Tape backup (optical or magnetic)
This may be implemented later.
Data is streamed out to tape. No attempt is made to keep it in any order. Backup is slow.
Finish up
Write an inverse marker. Free backup buffer pages just written to backup.
Faking mirrored disks - parity disks
This is an idea that I want to record. It is motivated by the solution to a problem one of my CS 240B students at Stanford had last year. Garth Gibson talked about a similar idea when he visited us in October, 1987. Peter Crean told me that a disk manufacturer, Maxstor (sp?) I think, makes a disk drive combination that does this in the controller. They package five drives together, and give you the capacity of four.
What you want to recover quickly from is the loss of a disk. Mirrored disks works, but wastes hardware. The problem is to get the same effect without wasting as much hardware. We assume that writes do not take up all that much time of the disk.
For every eight disks, add one more disk: the parity disk. [The value of eight is chosen here as an example; the value one is just mirrored disks.] Maintain the invariant that sector n on the parity disk can be computed by exclusive or-ing the values of sector n from the eight disks.
Initial computation of the parity disk's sectors is easy. To write page n on disk d, fetch page n on disk d and on the parity disk. Exclusive-or into the parity disk's sector the old value of page n on disk d, and then exclusive-or the new value of page n on disk d. Atomicly write the new value of page n on disk d and the new value of the sector the parity disk. There are some subtilties, which will be ignored here, about how to do the update. We can use logging to solve these problem.
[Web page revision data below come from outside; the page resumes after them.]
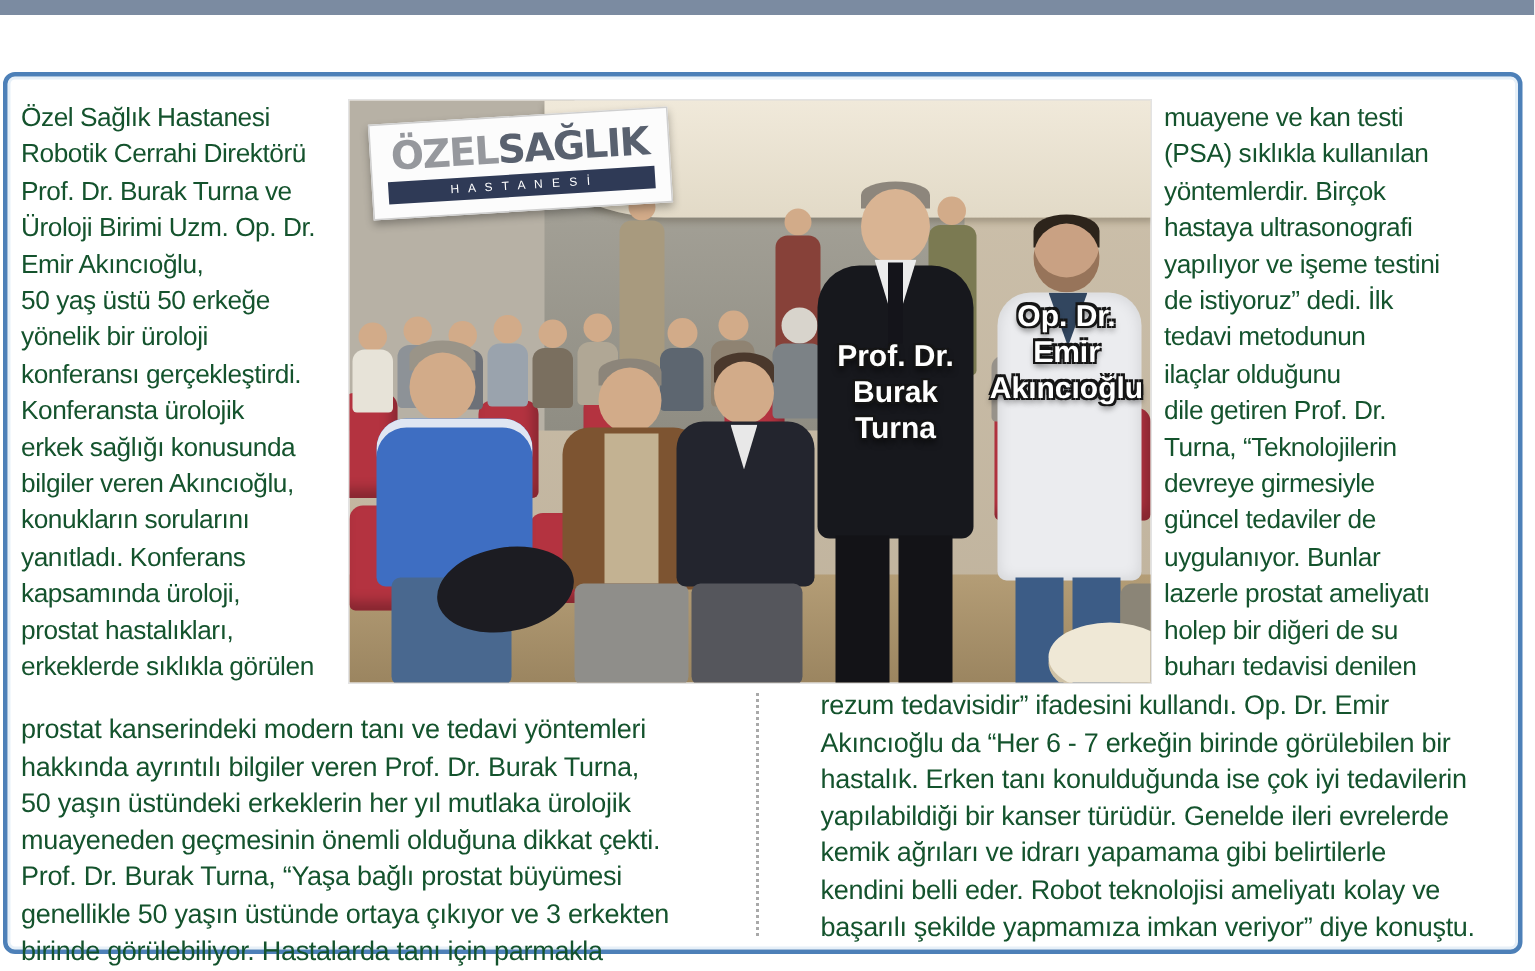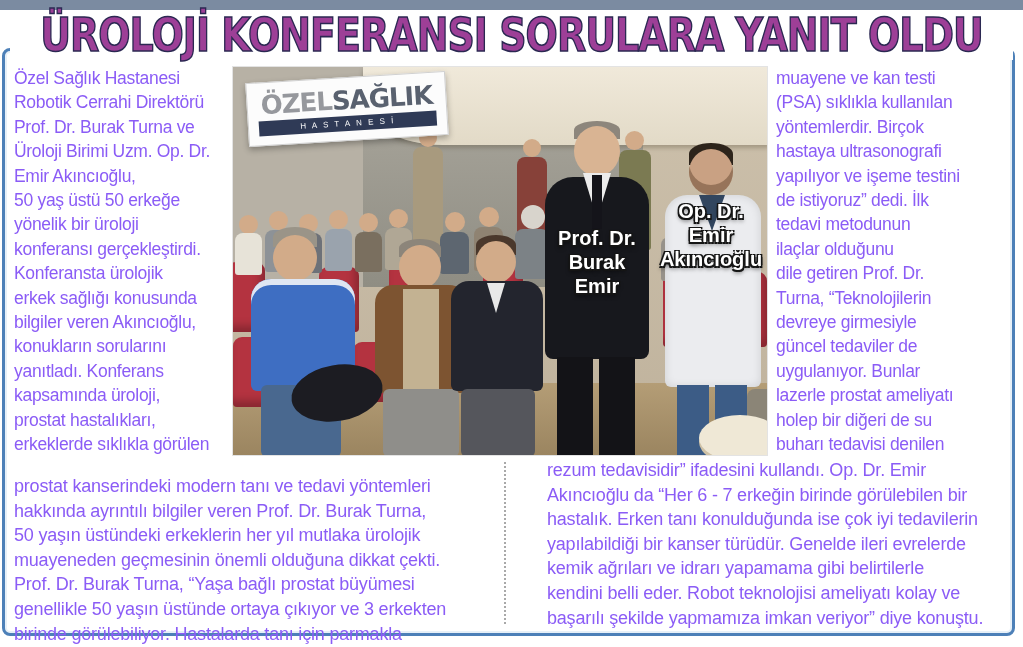--- a/index.html
+++ b/index.html
@@ -47,9 +47,6 @@
 
   <div class="frame"></div>
 
-  <div class="headline">
-    <span class="headline-text">ÜROLOJİ KONFERANSI SORULARA YANIT OLDU</span>
-  </div>
 
   <div class="txt col-n" style="left:14px;top:66px;width:227px;">Özel Sağlık Hastanesi
 Robotik Cerrahi Direktörü

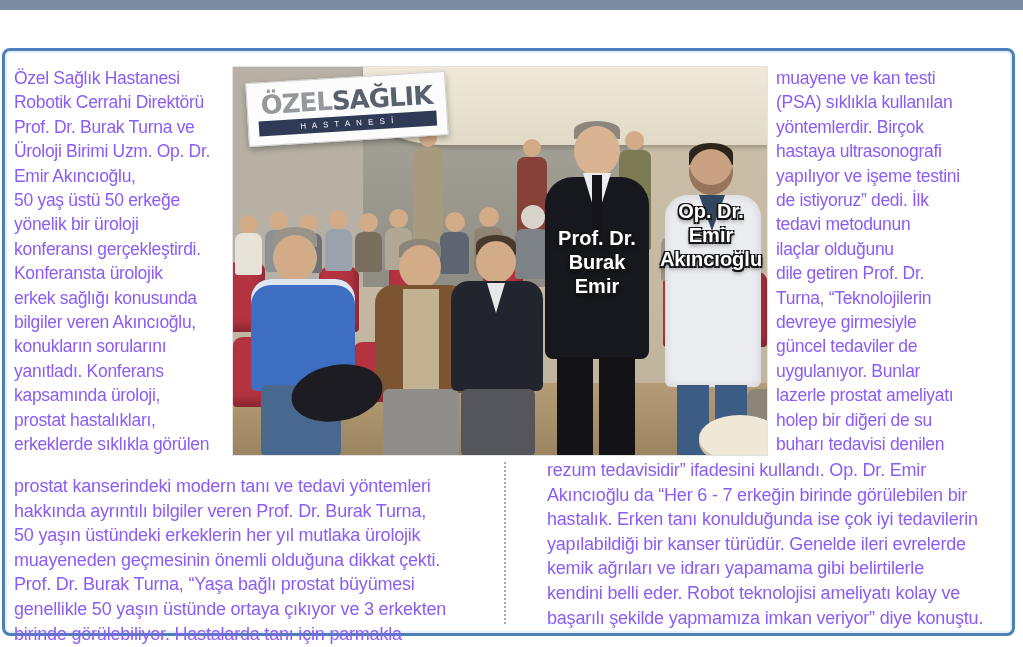--- a/index.html
+++ b/index.html
@@ -12,7 +12,7 @@
   .headline{position:absolute;left:10px;top:10px;width:1003px;height:50px;background:#fff;z-index:3;display:flex;align-items:center;justify-content:center;}
   .headline-text{font-family:"DejaVu Sans",sans-serif;font-weight:bold;font-size:38px;letter-spacing:-1px;color:#9d3f97;-webkit-text-stroke:1.3px #2b2852;display:inline-block;transform:scaleY(1.2);white-space:nowrap;}
 
-  .txt{position:absolute;white-space:pre-line;color:#8b5cf6;z-index:2;}
+  .txt{position:absolute;white-space:pre-line;color:#14532d;z-index:2;}
   .col-n{font-size:17.5px;line-height:24.4px;letter-spacing:-0.3px;}
   .col-w{font-size:18px;line-height:24.6px;letter-spacing:-0.2px;}
   .divider{position:absolute;left:504px;top:462px;height:162px;width:0;border-left:2px dotted #a9a9a9;z-index:2;}

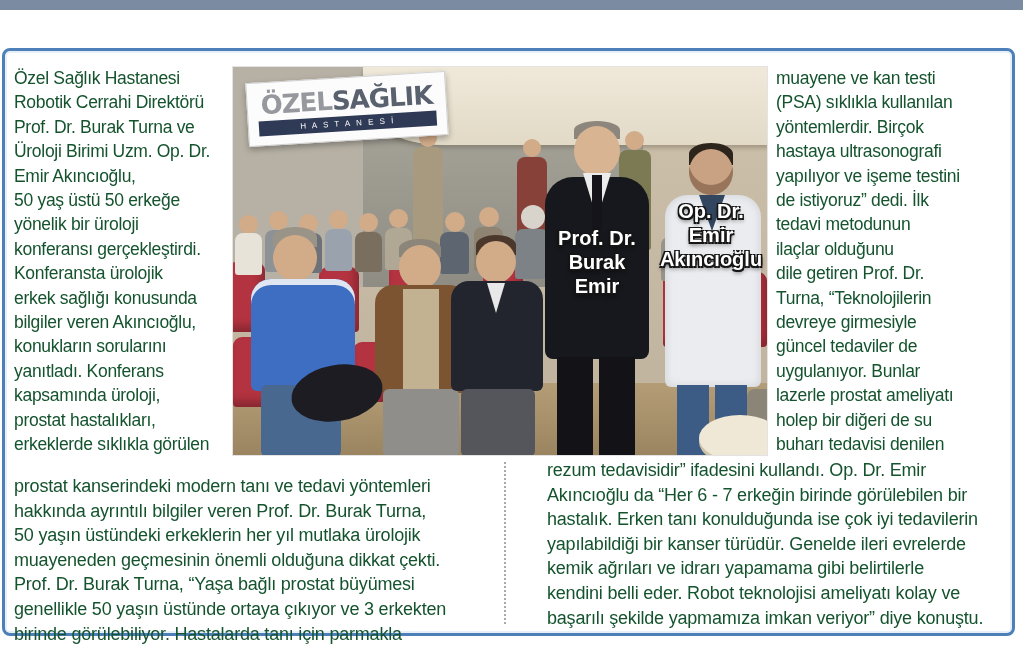--- a/index.html
+++ b/index.html
@@ -175,7 +175,7 @@
     <div class="abs" style="left:366px;top:290px;width:36px;height:100px;background:#131317;z-index:4;"></div>
     <div class="abs caption" style="left:304px;top:159px;width:120px;">Prof. Dr.
 Burak
-Emir</div>
+Turna</div>
 
     <div class="abs hair" style="left:456px;top:76px;width:44px;height:22px;background:#2d241b;z-index:4;"></div>
     <div class="abs head" style="left:456px;top:82px;width:44px;height:46px;background:#c9a183;box-shadow:inset 0 -10px 0 rgba(90,62,40,.45);z-index:4;"></div>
What happens if a disk fails? Spare in an empty disk and start reading from the other disks. Compute the value for a sector as the exclusive-or of all the other disk's sector at the same address. Keep a horizon of where recovery has passed. If a request is received for data past the horizon, read up the needed sectors from all the disks and do the exclusive or's, and put the result into the buffer pool. Do something similar if a write occurs. After a long time (like two hours on a gigabyte disk transferring at 1 megabyte a second with eight disks using a parity disk), the spare has been rebuilt without human intervention or hardware repair. Note that the parity disk is recovered the same way as the normal disks.